Estamos acostumbrados a que cada hijo cumpla un rol en la familia. El mayor siempre es el responsable. El menor es el consentido. Pero, ¿Qué pasa con los que quedan en el medio? Gran parte de ellos no se sienten grandes y fuertes, pero tampoco pequeños y consentidos. Constantemente luchan por encontrar un lugar en la familia y alguna razón para sentirse especiales.

Muchos doctores creen en la existencia del “Síndrome del hijo del medio”. Estos niños se caracterizarían por crecer sin la presión constante de ser el hijo mayor y sin el manto sobre protector que recibe el más pequeño.  Pero no por ello son más felices, sino que tienden a sentirse ignorados por sus padres, al ver que sus logros y triunfos no reciben la misma atención que los de sus hermanos.  Por ello tienden a ser rebeldes, y a comportarse en mal, como una manera de conseguir la tan buscada atención de sus padres.

Generalmente, estos pequeños son tildados como “conflictivos”. Suelen buscar amigos y relaciones lejos del grupo familiar. Los padres deben prestar especial cuidado a reforzar la autoestima de su hijo y hacerle notar su importancia dentro del grupo familiar, haciendo énfasis en que “no es menos que sus hermanos” y que los que quieren a todos por igual.

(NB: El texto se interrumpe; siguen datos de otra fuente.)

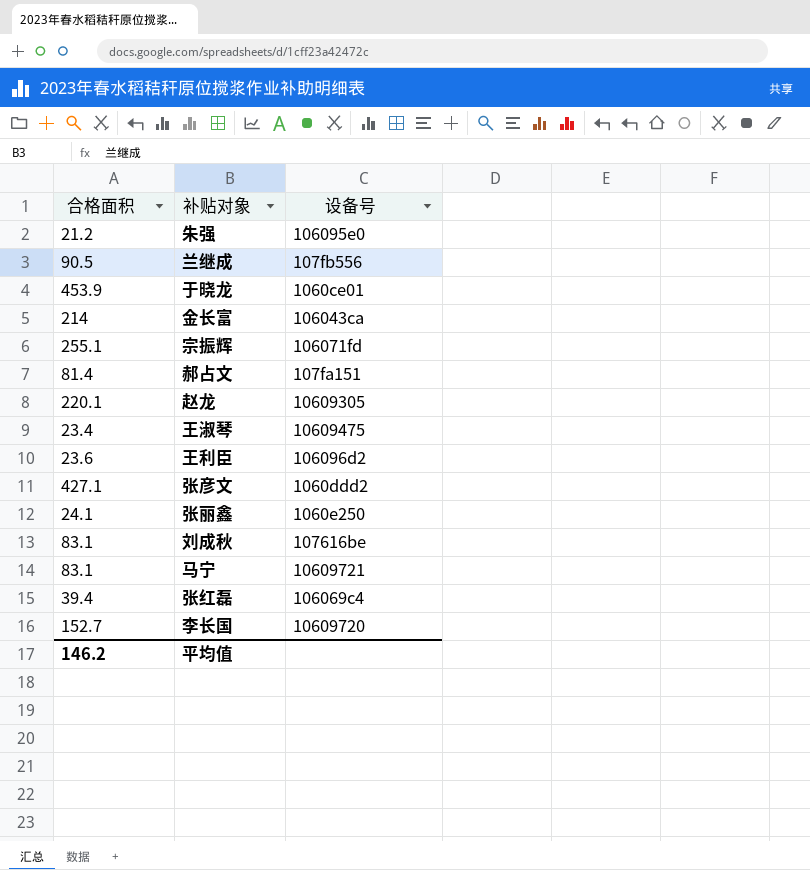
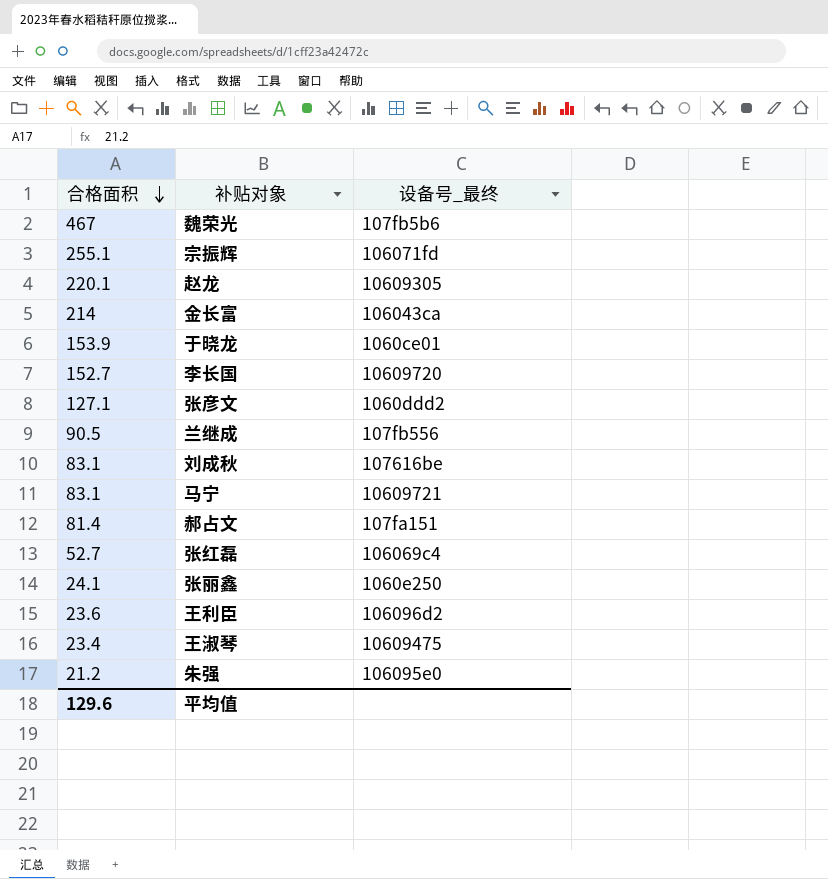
row order: none -> 合格面积 descending
column name: 设备号 -> 设备号_最终
row 魏荣光: none -> 467 | 107fb5b6
于晓龙 | 合格面积: 453.9 -> 153.9
张彦文 | 合格面积: 427.1 -> 127.1
张红磊 | 合格面积: 39.4 -> 52.7
平均值 | 合格面积: 146.2 -> 129.6

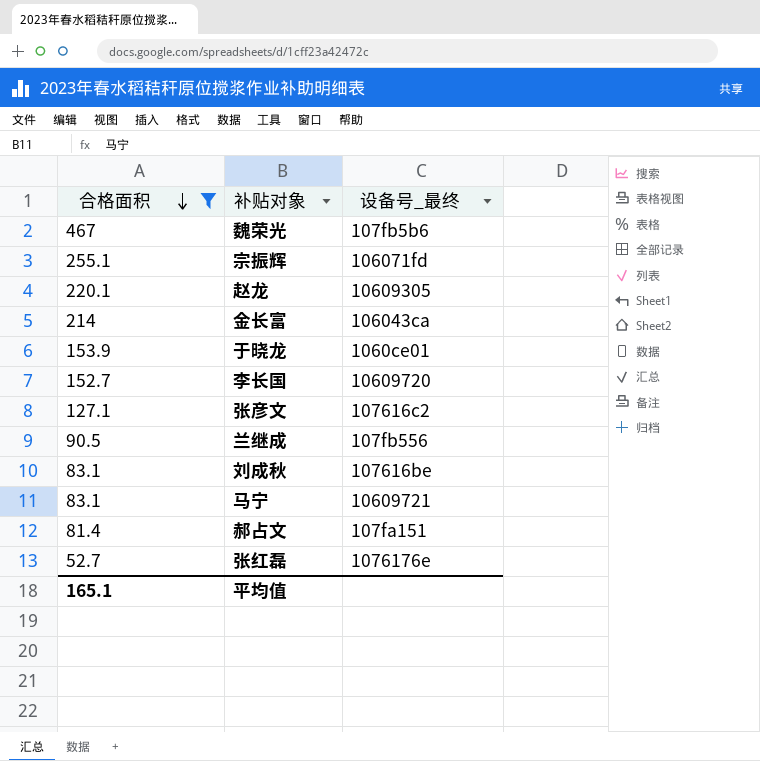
filter: none -> 合格面积 >= 52.7
张彦文 | 设备号_最终: 1060ddd2 -> 107616c2
张红磊 | 设备号_最终: 106069c4 -> 1076176e
平均值 | 合格面积: 129.6 -> 165.1

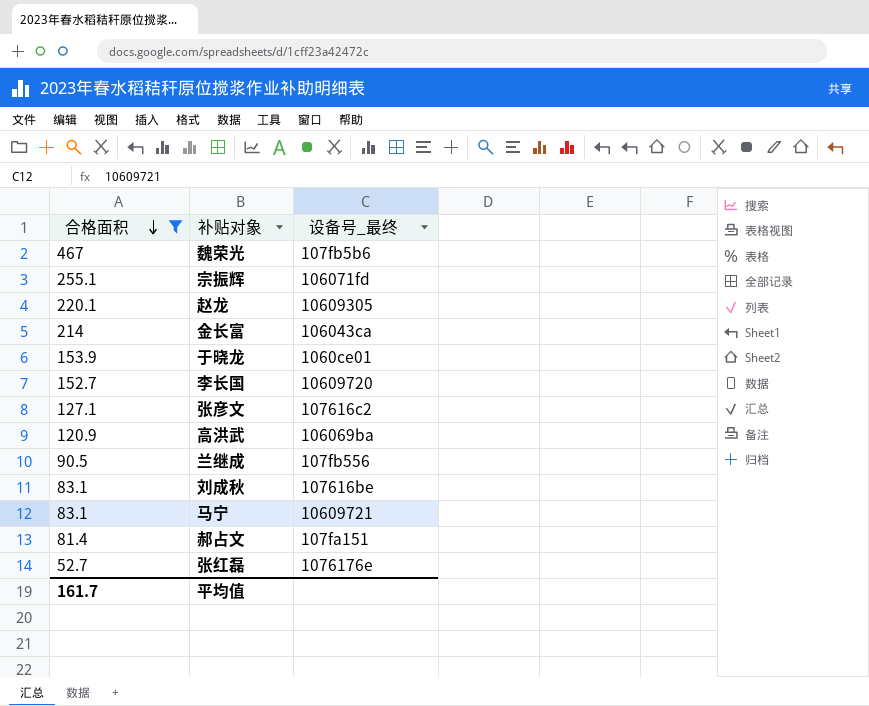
row 高洪武: none -> 120.9 | 106069ba
平均值 | 合格面积: 165.1 -> 161.7

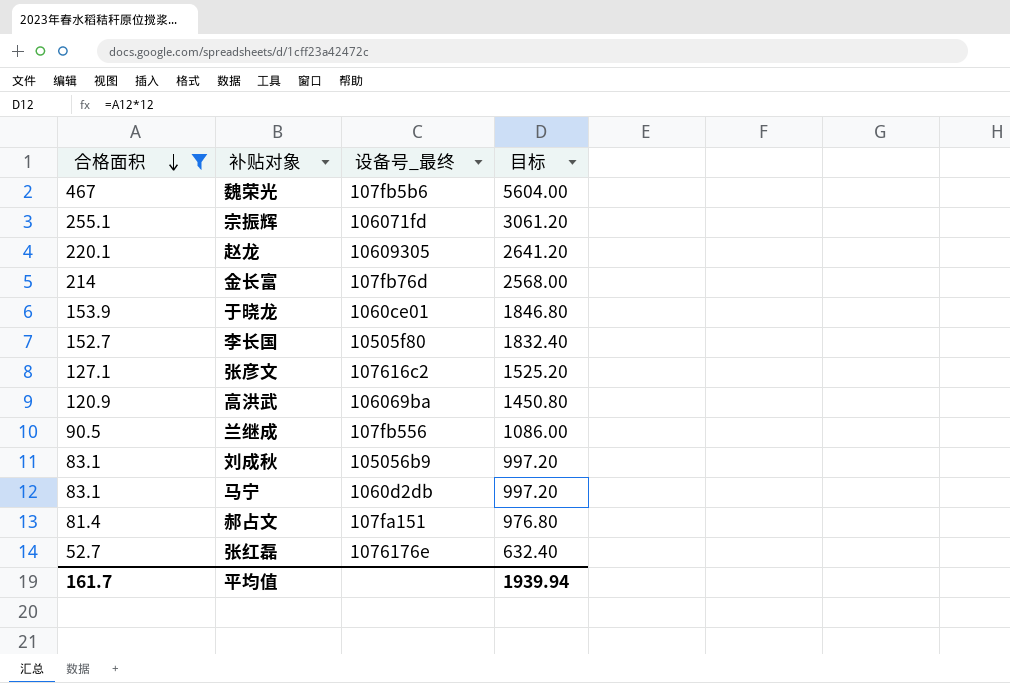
column 目标 | formula: none -> [合格面积] * 12
金长富 | 设备号_最终: 106043ca -> 107fb76d
李长国 | 设备号_最终: 10609720 -> 10505f80
刘成秋 | 设备号_最终: 107616be -> 105056b9
马宁 | 设备号_最终: 10609721 -> 1060d2db

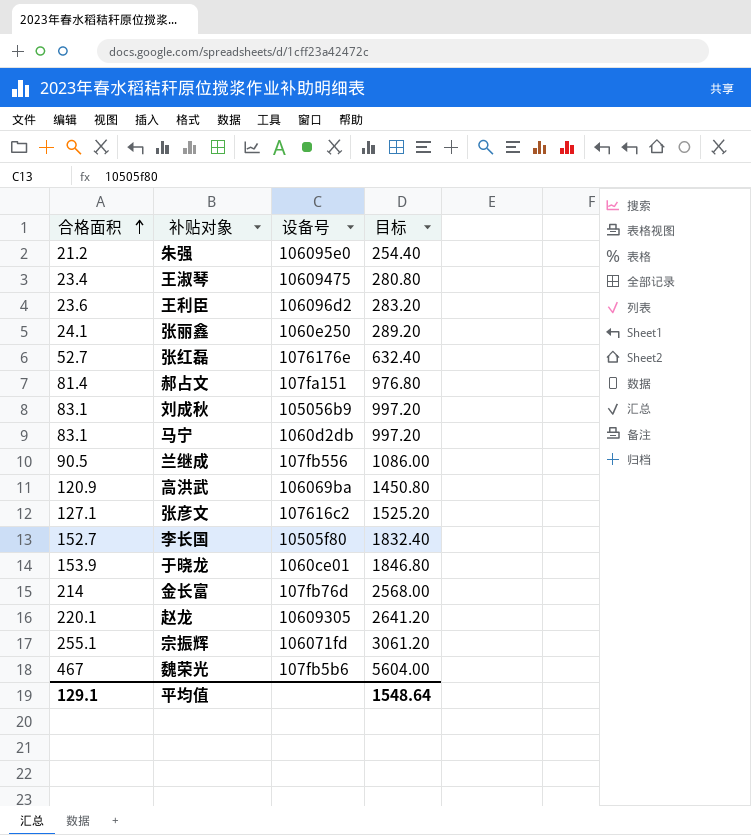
filter: 合格面积 >= 52.7 -> none
row order: 合格面积 descending -> 合格面积 ascending
column name: 设备号_最终 -> 设备号
平均值 | 合格面积: 161.7 -> 129.1
平均值 | 目标: 1939.94 -> 1548.64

Siendo yo, “una hija del medio”, comprendo exactamente lo que dicen los especialistas. Crecí a la a sombra de un hermano mayor exitoso y sin importar cuanto me esforzase, nunca sería lo suficiente. Ese tipo de situaciones tienden a generar conflicto entre los propios hermanos, los que muchas veces no consiguen ser resueltos hasta la adultez.

A veces nos es difícil entender que cada uno de nuestros hijos es un ser diferente y especial a su propia manera. Entender y aceptar sus diferencias, evitando las dañinas comparaciones, junto con estar envueltos en actividades de su agrado. Ayudaran a cada uno de los hermanos a sentirse confiado y seguro acerca de sus pasos y por sobretodo un ser amado en su familia.